Quem procura no Aurélio a definição de "previdente" encontrará a explicação de que significa "que prevê; cauteloso, prevenido, cauteloso, prudente". No fundo, a questão matemática inerente a essa discussão se relaciona justamente com a capacidade de saber se preparar adequadamente para o futuro.

Mesmo envolvendo componentes sociais e políticos, a Previdência Social é, também, uma questão matemática. Para entender melhor o assunto, considerem-se as seguintes definições: C - contribuição previdenciária média; N - número de contribuintes do sistema; A - valor médio dos benefícios; B - número de benefícios e S - salário médio da economia. E os seguintes coeficientes: c - alíquota de contribuição previdenciária (C/S) e a - percentual do benefício em relação ao salário, ou "taxa de reposição" (A/S).

Quando o sistema está em equilíbrio, as receitas oriundas das contribuições igualam as despesas com benefícios (aposentadorias, pensões e outros), o que significa que CxN = AxB. Como C = c x S e A = a x S, substituindo na igualdade anterior, tem-se que c x S x N = a x S x B. Cortando o termo S de ambos lados e fazendo uma pequena troca de posições, chega-se à conclusão de que c = a x (B/N).

Em outras palavras, a alíquota contributiva c, em equilíbrio, será uma função de dois elementos: 1- a relação (a) entre o valor dos benefícios e o salário médio da economia; e 2- o coeficiente entre o número de benefícios B e o número N de contribuintes do sistema.

O que aconteceu no Brasil desde a estabilização da economia?
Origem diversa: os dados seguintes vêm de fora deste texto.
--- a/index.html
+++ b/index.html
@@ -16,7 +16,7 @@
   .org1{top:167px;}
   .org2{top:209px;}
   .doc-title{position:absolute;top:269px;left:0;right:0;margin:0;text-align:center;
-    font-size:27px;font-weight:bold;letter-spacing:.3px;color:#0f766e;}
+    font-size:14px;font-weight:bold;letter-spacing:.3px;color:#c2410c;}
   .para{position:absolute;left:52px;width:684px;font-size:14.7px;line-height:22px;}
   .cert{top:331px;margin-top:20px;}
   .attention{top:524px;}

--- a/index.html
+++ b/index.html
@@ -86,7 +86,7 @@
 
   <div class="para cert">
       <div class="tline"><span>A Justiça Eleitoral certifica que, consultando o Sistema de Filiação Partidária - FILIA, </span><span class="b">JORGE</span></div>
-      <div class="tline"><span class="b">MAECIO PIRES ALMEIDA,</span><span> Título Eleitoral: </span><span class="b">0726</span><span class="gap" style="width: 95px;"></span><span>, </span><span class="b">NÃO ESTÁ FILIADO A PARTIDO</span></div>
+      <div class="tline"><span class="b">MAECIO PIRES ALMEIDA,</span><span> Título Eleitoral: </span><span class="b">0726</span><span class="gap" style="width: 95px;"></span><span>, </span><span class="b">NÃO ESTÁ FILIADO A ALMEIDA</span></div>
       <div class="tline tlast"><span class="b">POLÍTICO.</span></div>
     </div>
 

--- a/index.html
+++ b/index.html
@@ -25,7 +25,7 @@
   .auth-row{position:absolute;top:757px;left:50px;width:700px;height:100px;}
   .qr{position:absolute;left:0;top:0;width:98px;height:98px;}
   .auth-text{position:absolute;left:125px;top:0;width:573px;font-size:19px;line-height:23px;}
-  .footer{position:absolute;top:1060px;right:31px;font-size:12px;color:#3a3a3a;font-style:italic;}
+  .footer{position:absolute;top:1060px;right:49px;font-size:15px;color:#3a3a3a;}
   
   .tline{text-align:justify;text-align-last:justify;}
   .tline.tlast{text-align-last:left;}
Primeiro, o salário mínimo, que indexa 2 de cada 3 benefícios, teve um incremento muito maior que o dos salários (ver gráfico). E segundo, o número de aposentados e pensionistas tende a crescer a uma velocidade maior que a de contribuintes do sistema. A alíquota de contribuição previdenciária em relação ao salário deveria, portanto, aumentar.
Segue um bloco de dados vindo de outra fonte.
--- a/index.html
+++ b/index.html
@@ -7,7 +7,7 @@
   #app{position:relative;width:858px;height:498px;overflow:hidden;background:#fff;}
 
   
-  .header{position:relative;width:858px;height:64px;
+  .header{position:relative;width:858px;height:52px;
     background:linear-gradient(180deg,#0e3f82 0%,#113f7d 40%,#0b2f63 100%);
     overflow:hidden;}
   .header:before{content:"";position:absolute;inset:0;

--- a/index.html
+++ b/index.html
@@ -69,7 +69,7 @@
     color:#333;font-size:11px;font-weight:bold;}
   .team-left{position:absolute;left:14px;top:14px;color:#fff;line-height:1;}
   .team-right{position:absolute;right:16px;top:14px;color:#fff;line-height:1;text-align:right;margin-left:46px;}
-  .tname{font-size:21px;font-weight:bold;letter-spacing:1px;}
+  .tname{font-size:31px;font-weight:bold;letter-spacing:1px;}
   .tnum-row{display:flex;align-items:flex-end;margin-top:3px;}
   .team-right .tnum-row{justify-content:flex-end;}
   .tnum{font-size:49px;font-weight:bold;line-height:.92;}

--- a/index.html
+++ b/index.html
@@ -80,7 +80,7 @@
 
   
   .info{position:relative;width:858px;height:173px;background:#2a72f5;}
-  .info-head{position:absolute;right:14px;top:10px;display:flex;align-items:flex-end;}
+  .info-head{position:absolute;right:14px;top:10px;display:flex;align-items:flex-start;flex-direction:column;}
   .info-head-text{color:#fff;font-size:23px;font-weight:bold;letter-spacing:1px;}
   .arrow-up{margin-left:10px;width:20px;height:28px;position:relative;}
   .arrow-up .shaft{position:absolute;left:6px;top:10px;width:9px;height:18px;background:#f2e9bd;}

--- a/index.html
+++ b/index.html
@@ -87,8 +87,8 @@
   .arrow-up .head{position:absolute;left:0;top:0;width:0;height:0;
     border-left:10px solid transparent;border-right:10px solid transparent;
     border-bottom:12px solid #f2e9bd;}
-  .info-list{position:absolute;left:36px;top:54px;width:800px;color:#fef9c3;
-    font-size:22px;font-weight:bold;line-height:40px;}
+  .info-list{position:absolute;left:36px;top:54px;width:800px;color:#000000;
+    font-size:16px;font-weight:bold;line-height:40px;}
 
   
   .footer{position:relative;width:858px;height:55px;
Na prática, o que houve na vida real foram duas coisas. Por um lado, sim, houve um esforço arrecadatório importante para elevar a receita de contribuições. Por outro, o sistema entrou em déficit, estando hoje a léguas de distância do equilíbrio. Em consequência, a despesa do INSS, que em 1988 era de 2,5 % do PIB, chegará em 2016 a ser de quase 8 % do PIB, obrigando o governo a se endividar para cobrir o "rombo" previdenciário.

O que se espera que aconteça no futuro, se nada for feito? Primeiro, se a regra não mudar, haverá uma continuidade da tendência de aumento do salário mínimo, afetando uma parcela crescente da folha do INSS. E segundo, ocorrerá um novo incremento da relação entre B e N, associada a razões demográficas: pelas projeções do IBGE, nos 35 anos entre 2015 e 2050, a população de 15 a 59 anos deverá declinar a uma taxa média anual de 0,1 %, enquanto que a população de 60 anos ou mais crescerá a uma média de 3,0 % a.a.

O que deveria ser feito, diante disso? Fundamentalmente, duas coisas: 1- mudar a regra do salário mínimo para que 2/3 das aposentadorias deixem de aumentar tanto como aumentaram nos últimos 20 anos; e 2- aprovar uma reforma previdenciária que postergue o momento da aposentadoria, na prática controlando a trajetória de B e modificando a trajetória da relação (B/N), mitigando a crise fiscal da Previdência.

Se isso não ocorrer, a despesa do INSS continuará aumentando e a dívida pública assumirá uma tendência explosiva em relação ao PIB. Não há receita melhor para termos um crescimento medíocre nos próximos 20 ou 30 anos.